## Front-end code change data
-----

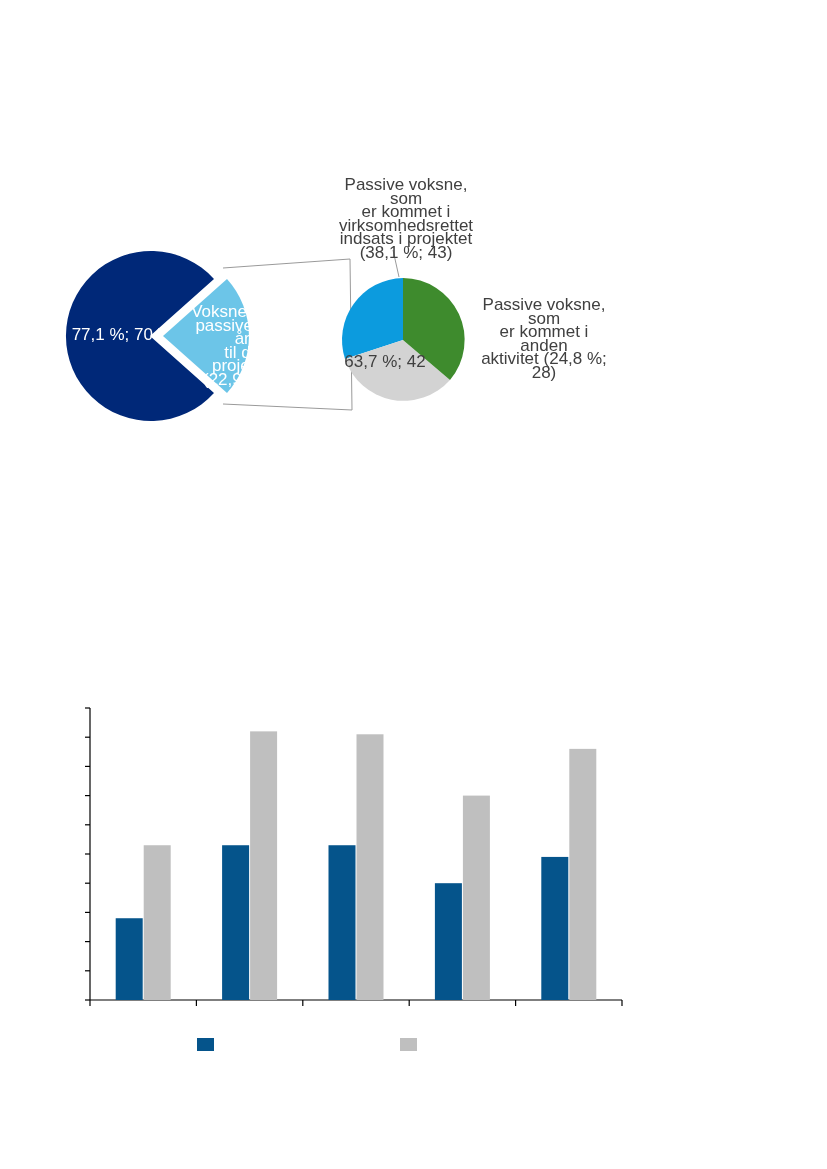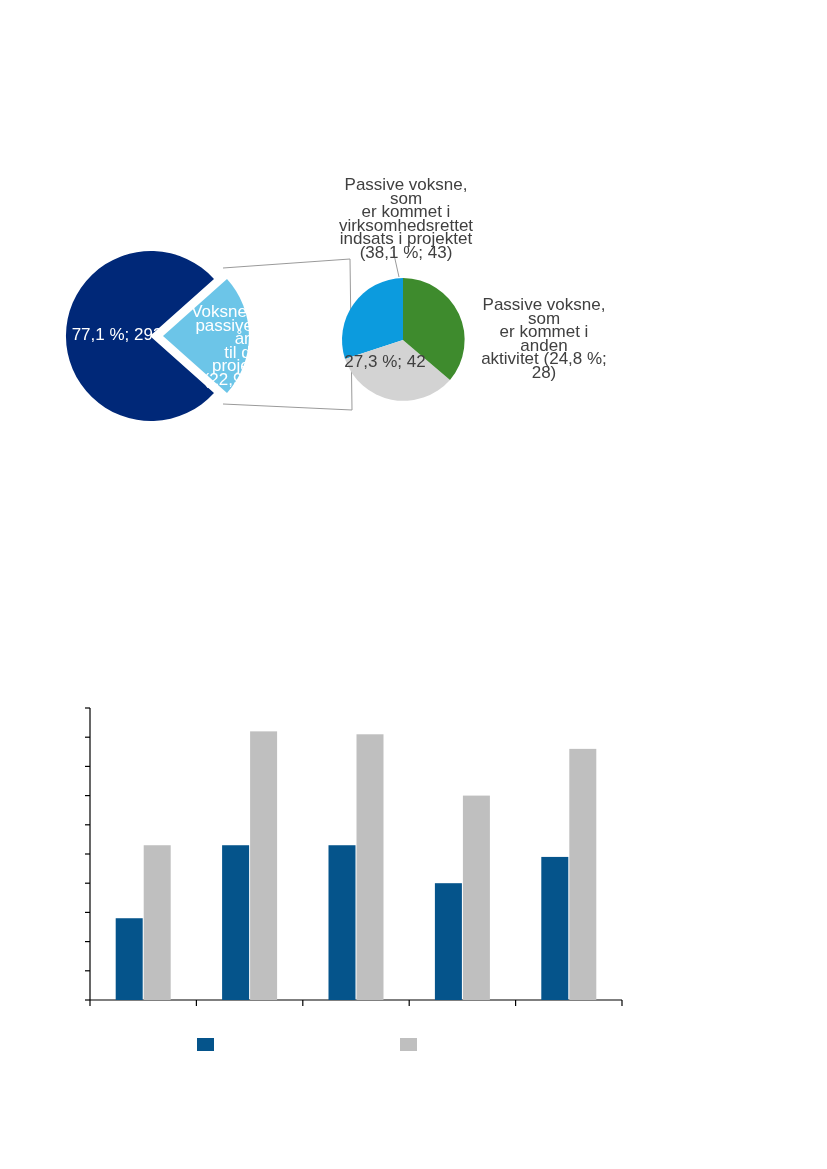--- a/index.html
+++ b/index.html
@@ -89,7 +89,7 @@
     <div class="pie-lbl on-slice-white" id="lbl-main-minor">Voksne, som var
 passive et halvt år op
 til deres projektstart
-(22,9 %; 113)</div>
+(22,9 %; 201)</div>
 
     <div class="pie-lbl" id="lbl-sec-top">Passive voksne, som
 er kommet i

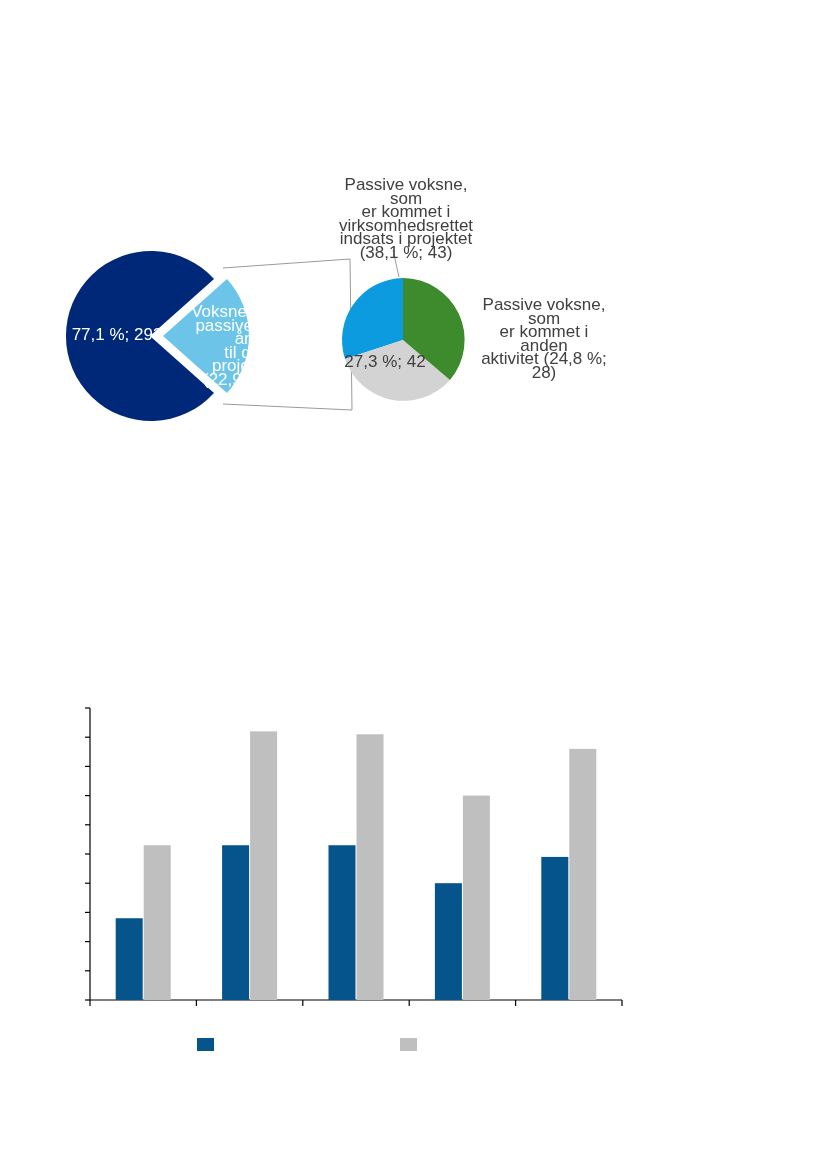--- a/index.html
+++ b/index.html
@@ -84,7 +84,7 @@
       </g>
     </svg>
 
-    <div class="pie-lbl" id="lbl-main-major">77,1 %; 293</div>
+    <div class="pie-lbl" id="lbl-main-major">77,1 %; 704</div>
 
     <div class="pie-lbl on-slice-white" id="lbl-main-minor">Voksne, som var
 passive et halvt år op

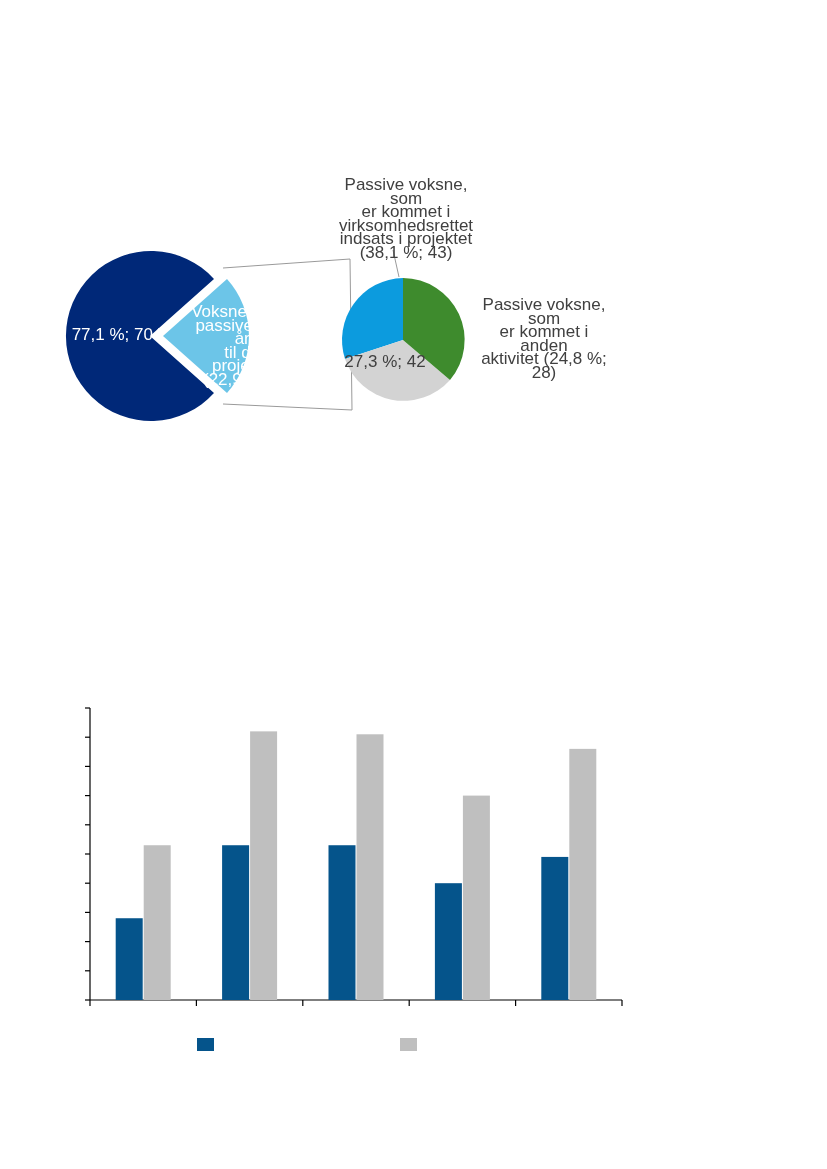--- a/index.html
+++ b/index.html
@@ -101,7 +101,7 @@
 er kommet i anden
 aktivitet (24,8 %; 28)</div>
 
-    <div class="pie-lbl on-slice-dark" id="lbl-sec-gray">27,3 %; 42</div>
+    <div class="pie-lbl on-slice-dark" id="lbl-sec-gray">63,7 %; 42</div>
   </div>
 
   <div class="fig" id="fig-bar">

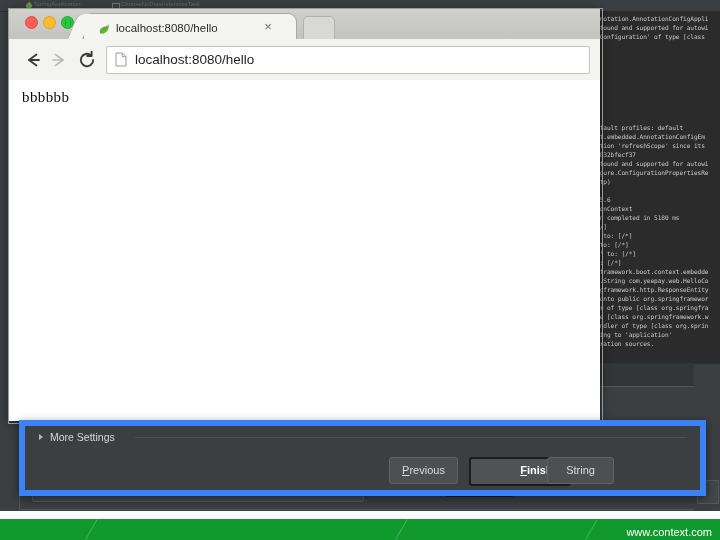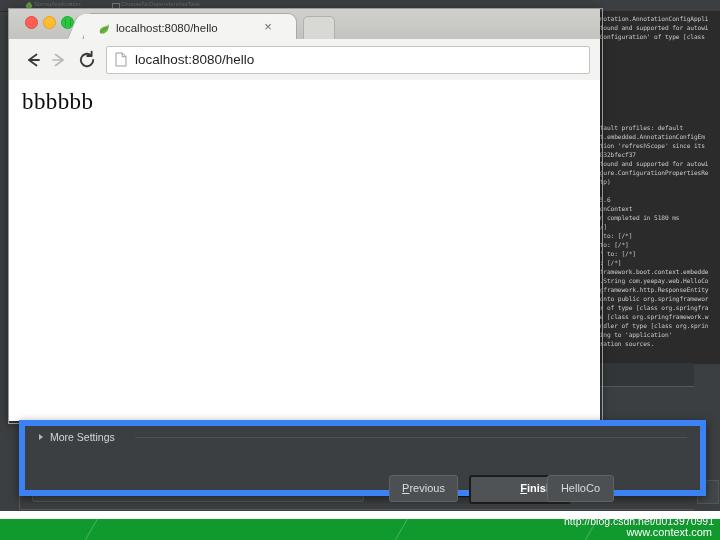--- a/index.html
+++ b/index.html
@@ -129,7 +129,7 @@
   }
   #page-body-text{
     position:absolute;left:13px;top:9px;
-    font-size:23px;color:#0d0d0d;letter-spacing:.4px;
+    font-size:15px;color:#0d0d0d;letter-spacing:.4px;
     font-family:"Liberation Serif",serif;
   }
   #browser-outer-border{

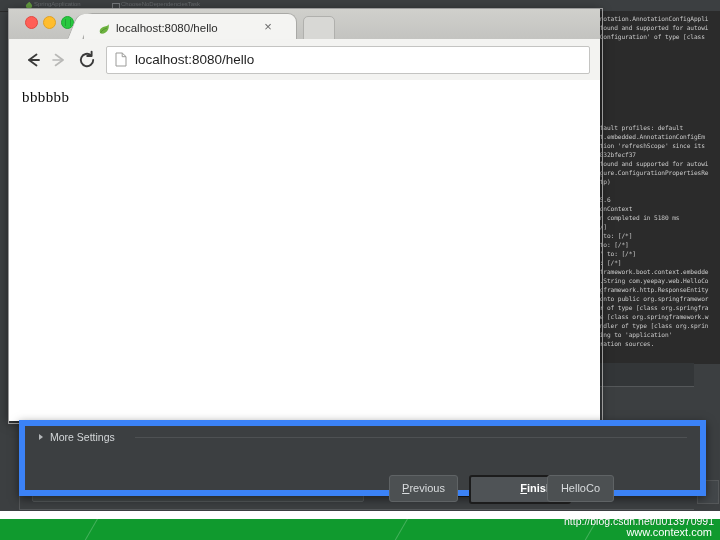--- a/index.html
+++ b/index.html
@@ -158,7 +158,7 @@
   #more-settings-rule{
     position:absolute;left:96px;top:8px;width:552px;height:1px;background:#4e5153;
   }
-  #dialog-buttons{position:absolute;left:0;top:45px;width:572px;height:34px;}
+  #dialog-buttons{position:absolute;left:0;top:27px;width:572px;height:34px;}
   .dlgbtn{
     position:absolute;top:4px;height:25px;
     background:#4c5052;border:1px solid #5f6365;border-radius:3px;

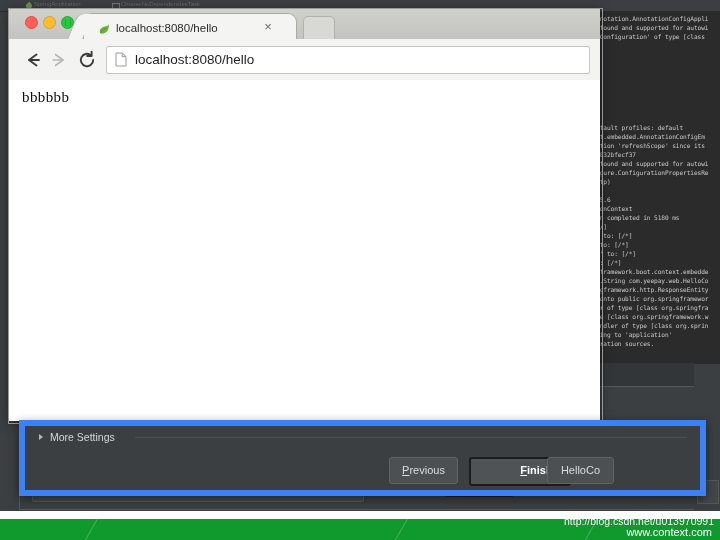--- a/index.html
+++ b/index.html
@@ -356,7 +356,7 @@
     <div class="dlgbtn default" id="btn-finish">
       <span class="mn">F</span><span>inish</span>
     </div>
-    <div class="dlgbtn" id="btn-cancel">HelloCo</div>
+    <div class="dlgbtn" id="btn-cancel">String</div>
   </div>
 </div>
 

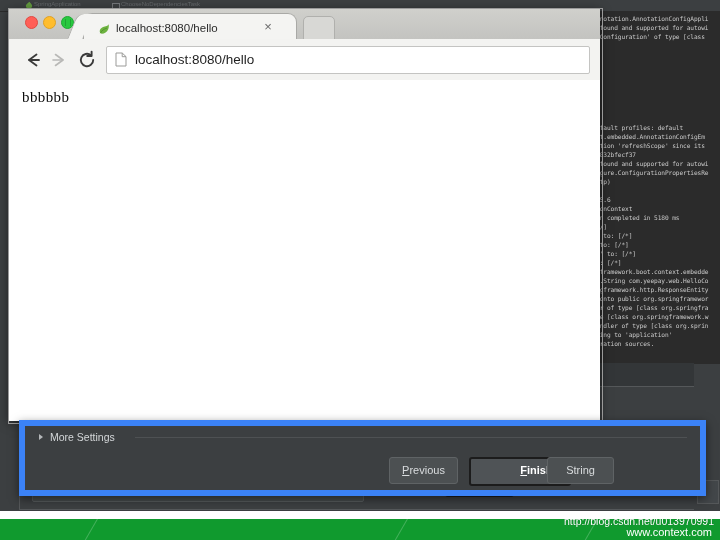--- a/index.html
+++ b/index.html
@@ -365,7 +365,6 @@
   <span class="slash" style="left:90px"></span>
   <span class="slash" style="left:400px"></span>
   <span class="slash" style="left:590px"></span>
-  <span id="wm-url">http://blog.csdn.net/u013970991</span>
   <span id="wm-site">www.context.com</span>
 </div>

-----

## Task to carry out
Make an exact copy of every entry above, but keep the pictures out of it.

## Exercise result
--- a/index.html
+++ b/index.html
@@ -89,7 +89,7 @@
     <div class="pie-lbl on-slice-white" id="lbl-main-minor">Voksne, som var
 passive et halvt år op
 til deres projektstart
-(22,9 %; 113)</div>
+(22,9 %; 201)</div>
 
     <div class="pie-lbl" id="lbl-sec-top">Passive voksne, som
 er kommet i

--- a/index.html
+++ b/index.html
@@ -84,7 +84,7 @@
       </g>
     </svg>
 
-    <div class="pie-lbl" id="lbl-main-major">77,1 %; 293</div>
+    <div class="pie-lbl" id="lbl-main-major">77,1 %; 704</div>
 
     <div class="pie-lbl on-slice-white" id="lbl-main-minor">Voksne, som var
 passive et halvt år op

--- a/index.html
+++ b/index.html
@@ -101,7 +101,7 @@
 er kommet i anden
 aktivitet (24,8 %; 28)</div>
 
-    <div class="pie-lbl on-slice-dark" id="lbl-sec-gray">27,3 %; 42</div>
+    <div class="pie-lbl on-slice-dark" id="lbl-sec-gray">63,7 %; 42</div>
   </div>
 
   <div class="fig" id="fig-bar">

--- a/index.html
+++ b/index.html
@@ -129,7 +129,7 @@
   }
   #page-body-text{
     position:absolute;left:13px;top:9px;
-    font-size:23px;color:#0d0d0d;letter-spacing:.4px;
+    font-size:15px;color:#0d0d0d;letter-spacing:.4px;
     font-family:"Liberation Serif",serif;
   }
   #browser-outer-border{

--- a/index.html
+++ b/index.html
@@ -158,7 +158,7 @@
   #more-settings-rule{
     position:absolute;left:96px;top:8px;width:552px;height:1px;background:#4e5153;
   }
-  #dialog-buttons{position:absolute;left:0;top:45px;width:572px;height:34px;}
+  #dialog-buttons{position:absolute;left:0;top:27px;width:572px;height:34px;}
   .dlgbtn{
     position:absolute;top:4px;height:25px;
     background:#4c5052;border:1px solid #5f6365;border-radius:3px;

--- a/index.html
+++ b/index.html
@@ -356,7 +356,7 @@
     <div class="dlgbtn default" id="btn-finish">
       <span class="mn">F</span><span>inish</span>
     </div>
-    <div class="dlgbtn" id="btn-cancel">HelloCo</div>
+    <div class="dlgbtn" id="btn-cancel">String</div>
   </div>
 </div>
 

--- a/index.html
+++ b/index.html
@@ -365,7 +365,6 @@
   <span class="slash" style="left:90px"></span>
   <span class="slash" style="left:400px"></span>
   <span class="slash" style="left:590px"></span>
-  <span id="wm-url">http://blog.csdn.net/u013970991</span>
   <span id="wm-site">www.context.com</span>
 </div>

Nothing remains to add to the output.